▸ **Exercise requirements**
Search the material for the string "your", then show every line where it turns up.

▼

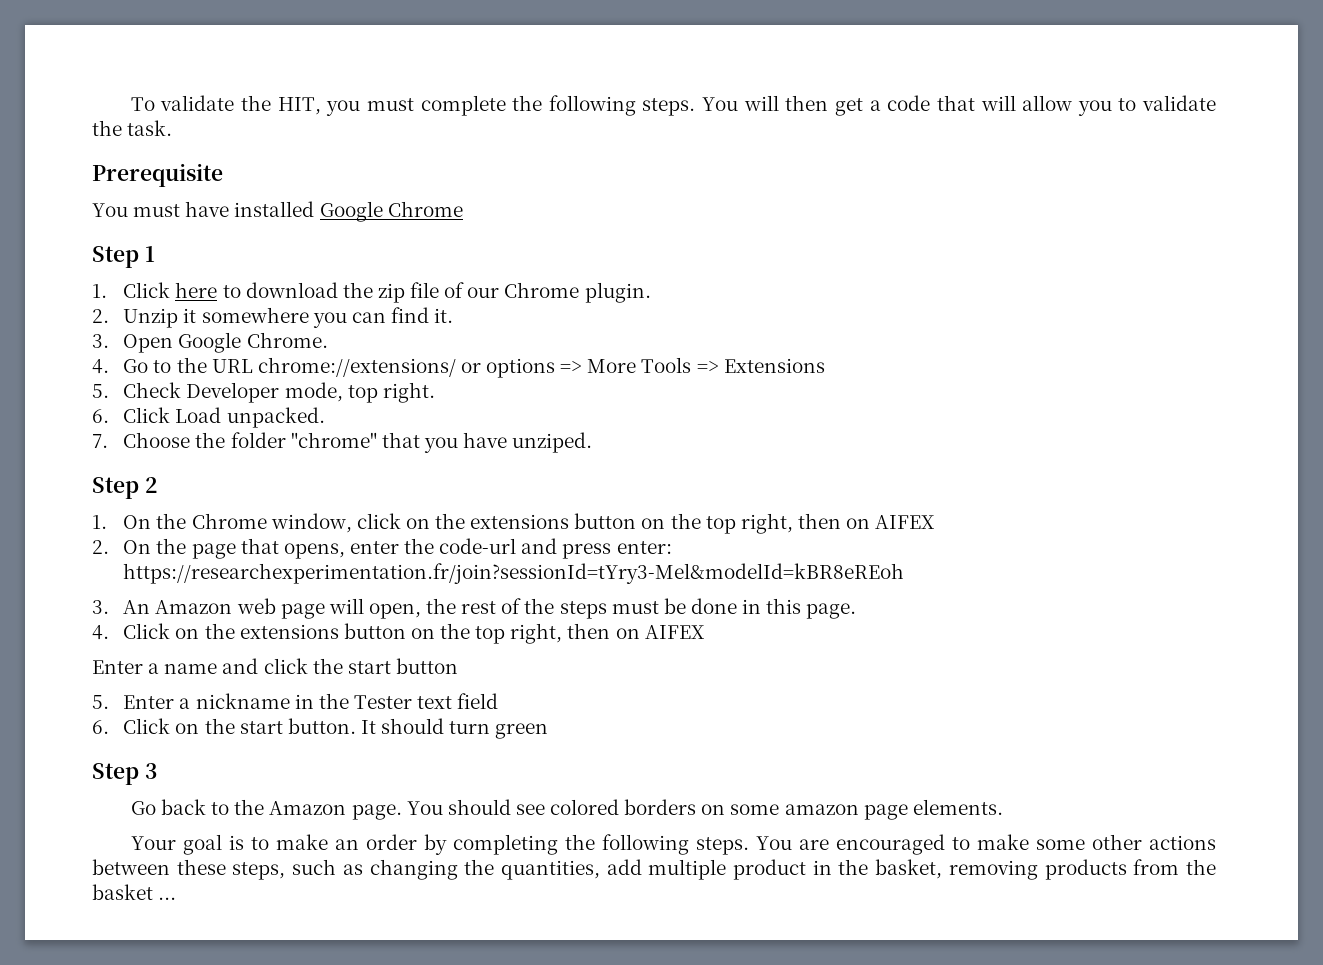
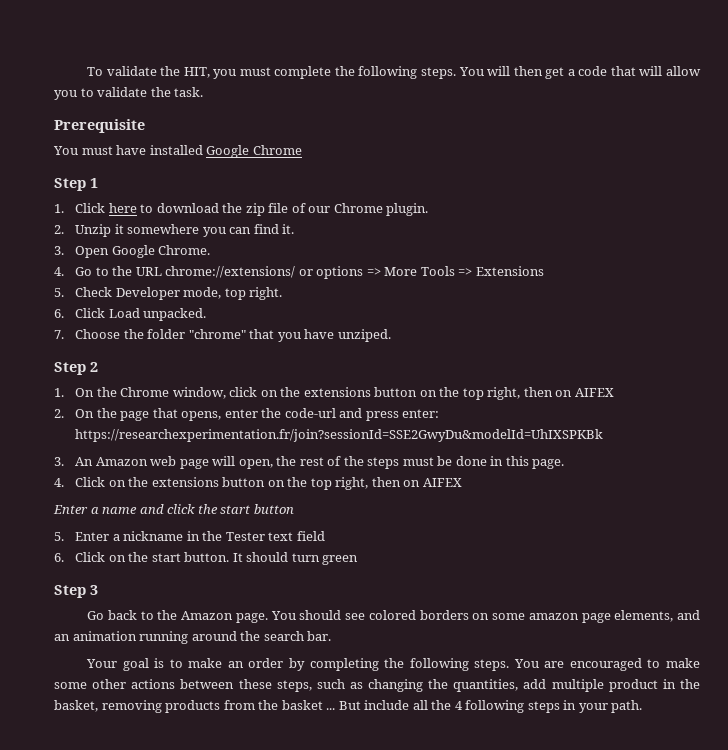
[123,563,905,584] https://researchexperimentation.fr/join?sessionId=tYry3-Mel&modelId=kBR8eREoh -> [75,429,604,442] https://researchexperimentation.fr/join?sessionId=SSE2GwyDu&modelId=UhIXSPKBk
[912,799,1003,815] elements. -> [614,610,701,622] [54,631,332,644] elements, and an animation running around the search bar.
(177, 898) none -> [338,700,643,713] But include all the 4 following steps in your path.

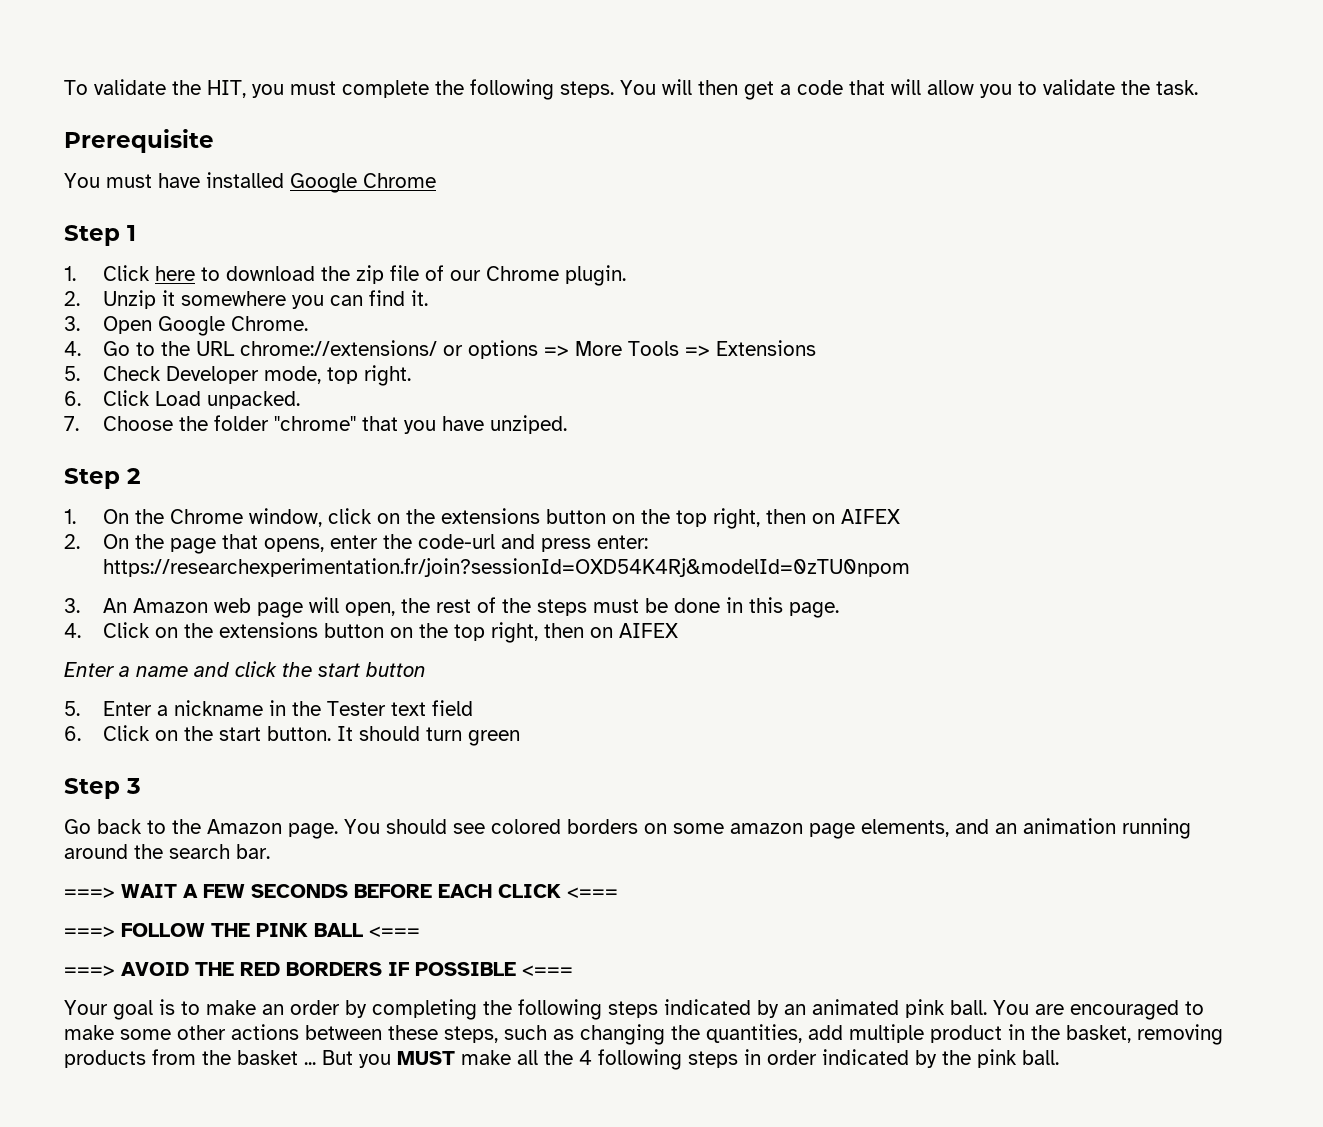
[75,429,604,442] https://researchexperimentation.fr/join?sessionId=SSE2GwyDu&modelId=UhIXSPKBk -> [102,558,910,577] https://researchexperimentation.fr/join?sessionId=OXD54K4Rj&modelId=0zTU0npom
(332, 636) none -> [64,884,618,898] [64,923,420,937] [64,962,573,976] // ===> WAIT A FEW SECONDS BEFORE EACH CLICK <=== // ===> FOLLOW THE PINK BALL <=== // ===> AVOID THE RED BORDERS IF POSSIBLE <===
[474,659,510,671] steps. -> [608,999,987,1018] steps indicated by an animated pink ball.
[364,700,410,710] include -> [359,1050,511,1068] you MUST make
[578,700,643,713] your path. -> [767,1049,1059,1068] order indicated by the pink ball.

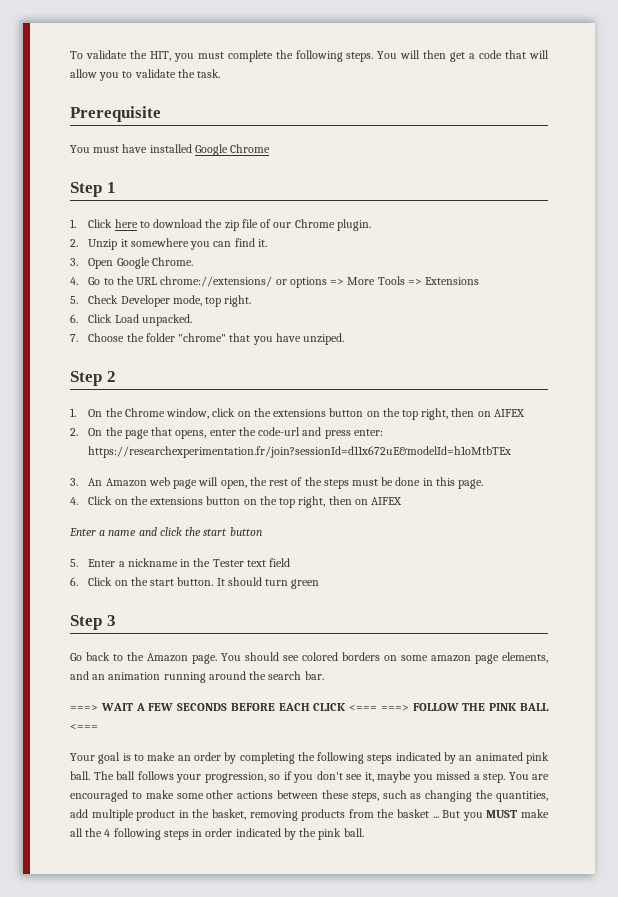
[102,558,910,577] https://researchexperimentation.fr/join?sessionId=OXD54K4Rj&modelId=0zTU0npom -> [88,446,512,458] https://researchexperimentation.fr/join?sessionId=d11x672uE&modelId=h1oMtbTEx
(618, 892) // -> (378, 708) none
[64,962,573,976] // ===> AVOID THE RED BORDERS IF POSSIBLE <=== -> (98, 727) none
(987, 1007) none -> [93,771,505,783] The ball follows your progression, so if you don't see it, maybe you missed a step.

▲

▸ **Solved problem**
(177, 898) none -> [338,700,643,713] But include all the 4 following steps in your path.
[578,700,643,713] your path. -> [767,1049,1059,1068] order indicated by the pink ball.
(987, 1007) none -> [93,771,505,783] The ball follows your progression, so if you don't see it, maybe you missed a step.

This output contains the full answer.